Disney is a little different.  As I understand it (as of a few years ago), members do not have full access to II in that Disney will not allow their members to trade down below a given level.  (They negotiate the trades.)  Still Disney members can get anything above a certain quality in II.  The reverse is not true.  II members do not have full access to Disney.

If Carolinian is going to get a firewall between points and weeks, a similar firewall will have to be erected between weeks and HGVC, FF, WM, Shell Vacation Club, Bluegreen, etc.  II will have firewalls between Disney, Marriott, Sunterra, Hyatt, etc. and the rest of II.  I don't think anyone will be happy with that.


----------



## Dave*H (Jan 26, 2007)

"Roger" said:


> Both WM and FF are coupled to RCI Weeks.  (They do not "stand on their own.")


You are correct.  I guess I was considering that most of the usage by WM owners is probably for stays at WM resorts.  All of that usage is true points.  However, the fact that they can access II weeks means it is not unlike RCI points with access RCI weeks.  Are there any points systems that stand on their own or all they all dependent on being attached to a weeks system?  Weeks functioned for a long time without being attached to a points system and still does with the independent exchange companies.  I wonder why there are no standalone points systems?


----------



## "Roger" (Jan 26, 2007)

Dave_H said:


> ... I wonder why there are no standalone points systems?


You pretty much answered that in your prior note... flexibility.  While trading within any of these systems is great (priority trading, lower exchange fees) sometimes people want to go where their system is not.  

It is not like the large exchange system doesn't benefit, however.  (Trying to avoid the Points-Weeks debate) ...Could you imagine II with no Marriotts, Hyatts, Disneys, Sunterras, WM's (and some others that I am not thinking of at the moment)?  All of these systems allow for internal trading but only give something up to II when one of the members makes an exterior trade.  As one sided as that might seem, I don't think members of II would want to see a firewall between them and these systems.  Both sides are better off.


----------



## PeelBoy (Jan 26, 2007)

Regarding mini systems, I have had Sunterra for 8 years and find it increasingly difficult to trade internally, except those in Williamsburg and Orlando. Interestingly, I have access to most top resorts via II, except red hot weeks.


----------



## timeos2 (Jan 26, 2007)

*Points could easily stand alone or trade between themselves*



Dave_H said:


> You are correct.  I guess I was considering that most of the usage by WM owners is probably for stays at WM resorts.  All of that usage is true points.  However, the fact that they can access II weeks means it is not unlike RCI points with access RCI weeks.  Are there any points systems that stand on their own or all they all dependent on being attached to a weeks system?  Weeks functioned for a long time without being attached to a points system and still does with the independent exchange companies.  I wonder why there are no standalone points systems?



The various points systems you mentioned could stand alone but have been courted by II/RCI to obtain access to what most weeks systems correctly see as premium resorts.

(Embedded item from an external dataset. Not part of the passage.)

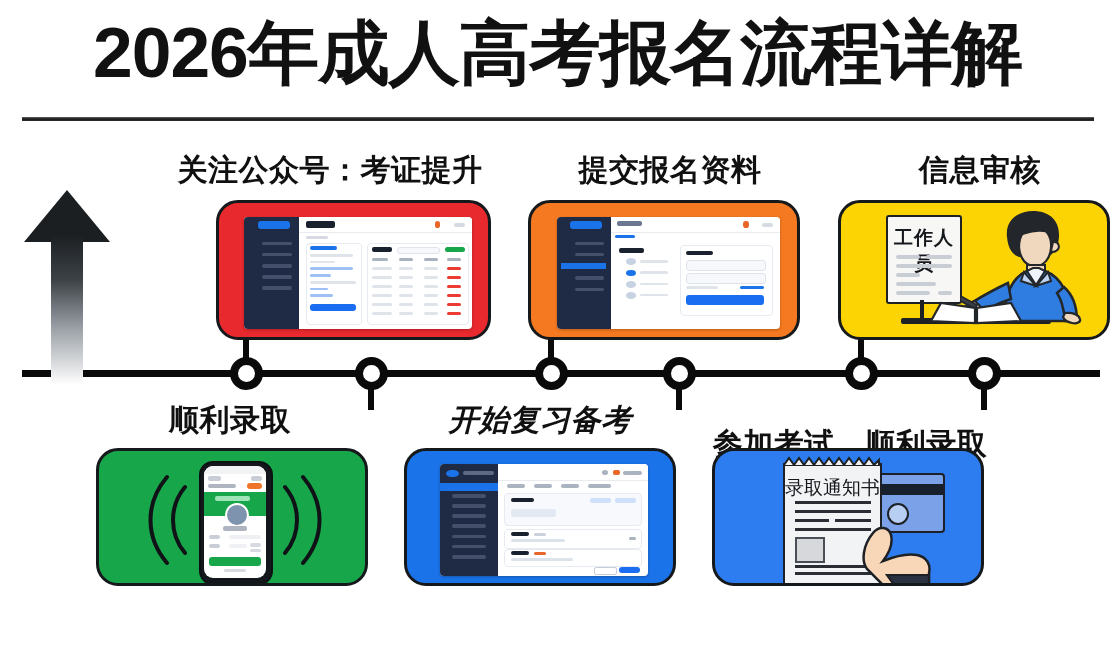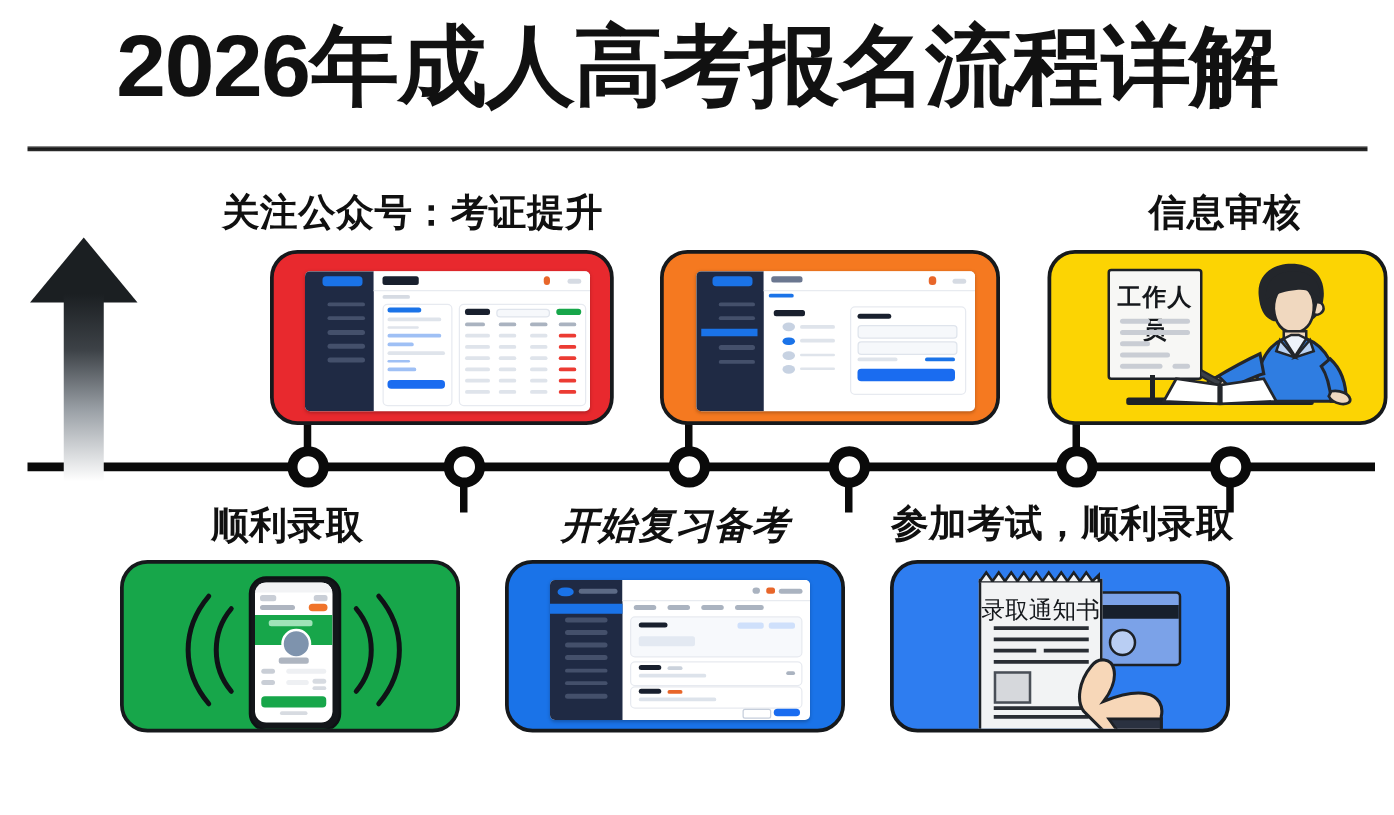"提交报名资料" div.card-label { html: none -> <div>提交报名资料</div> }
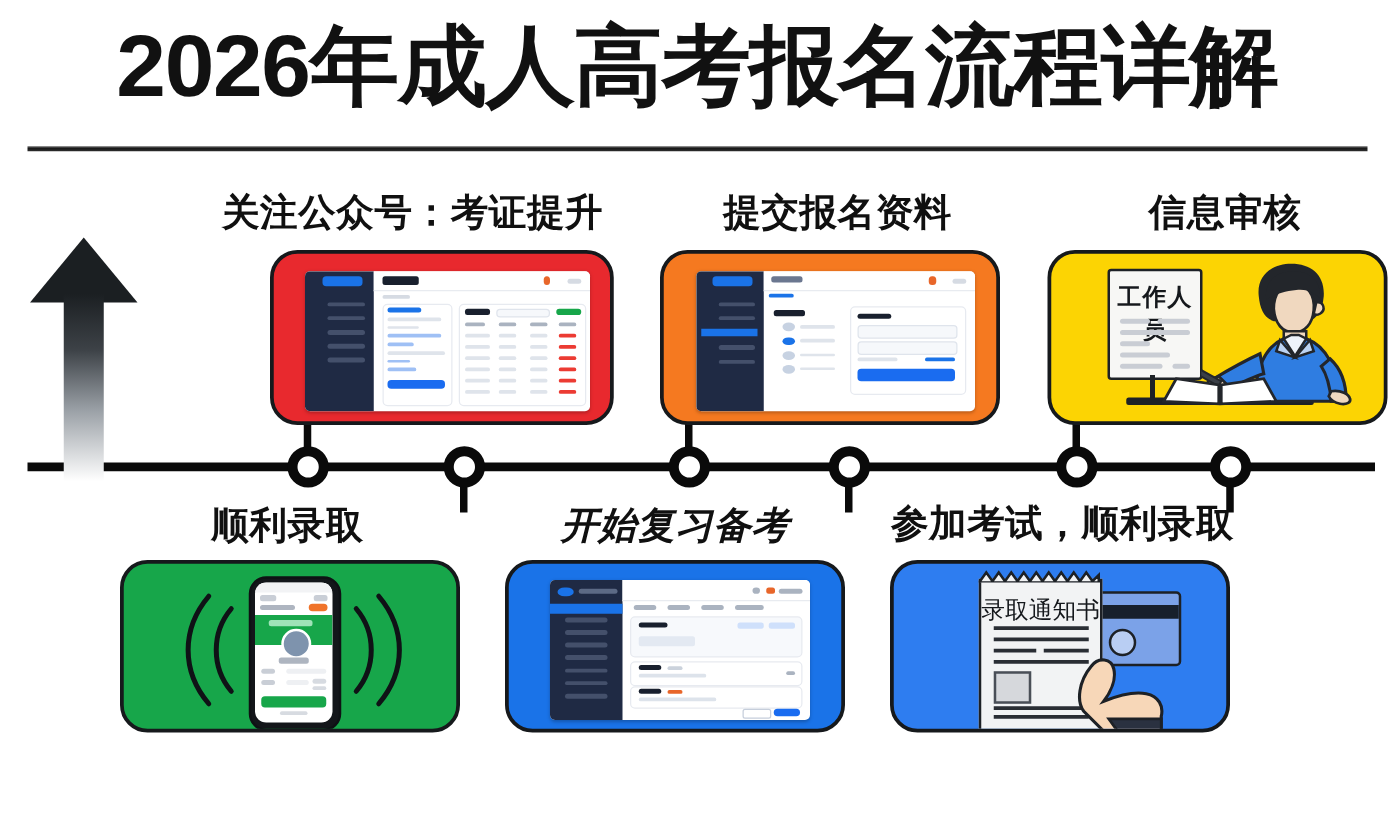"参加考试，顺利录取" div.card-label { top: 399px -> 424px }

It isn't a one way street. The points systems see the weeks groups as a way to offer the occasional trip outside of the group to it's members. In return they give up a use period, usually a week, that otherwise the weeks systems would never be able to get. There are no weeks owners at DVC or the newer Wyndham resorts that could offer II or RCI use at those locations. By establishing a cross agreement the weeks system can obtain those for it's members. The majority of use by the points system members are within the system itself. The big losers if that ended would be the weeks systems not the points side. That is why II seems to bend over backwards to obtain the link to the various mini-systems. They want the name and apparently don't care what they have to give up to get it. RCI has been more aggressive by creating it's own points rather than simply allowing the mini-systems to have exclusive privileges over the regular members. It has, as is well documented, made it's own points members a super-set of weeks.  But it isn't any different than what II does with DVC or Sunterra.  No matter what point system it is given more access because it inherently has the ability to better adjust value taken and value received and the clout to get special privileges from the weeks side so they can claim the name on their roster.


----------



## timeos2 (Jan 26, 2007)

*II as an individual owner is unusable - You need a group*



PeelBoy said:


> Regarding mini systems, I have had Sunterra for 8 years and find it increasingly difficult to trade internally, except those in Williamsburg and Orlando. Interestingly, I have access to most top resorts via II, except red hot weeks.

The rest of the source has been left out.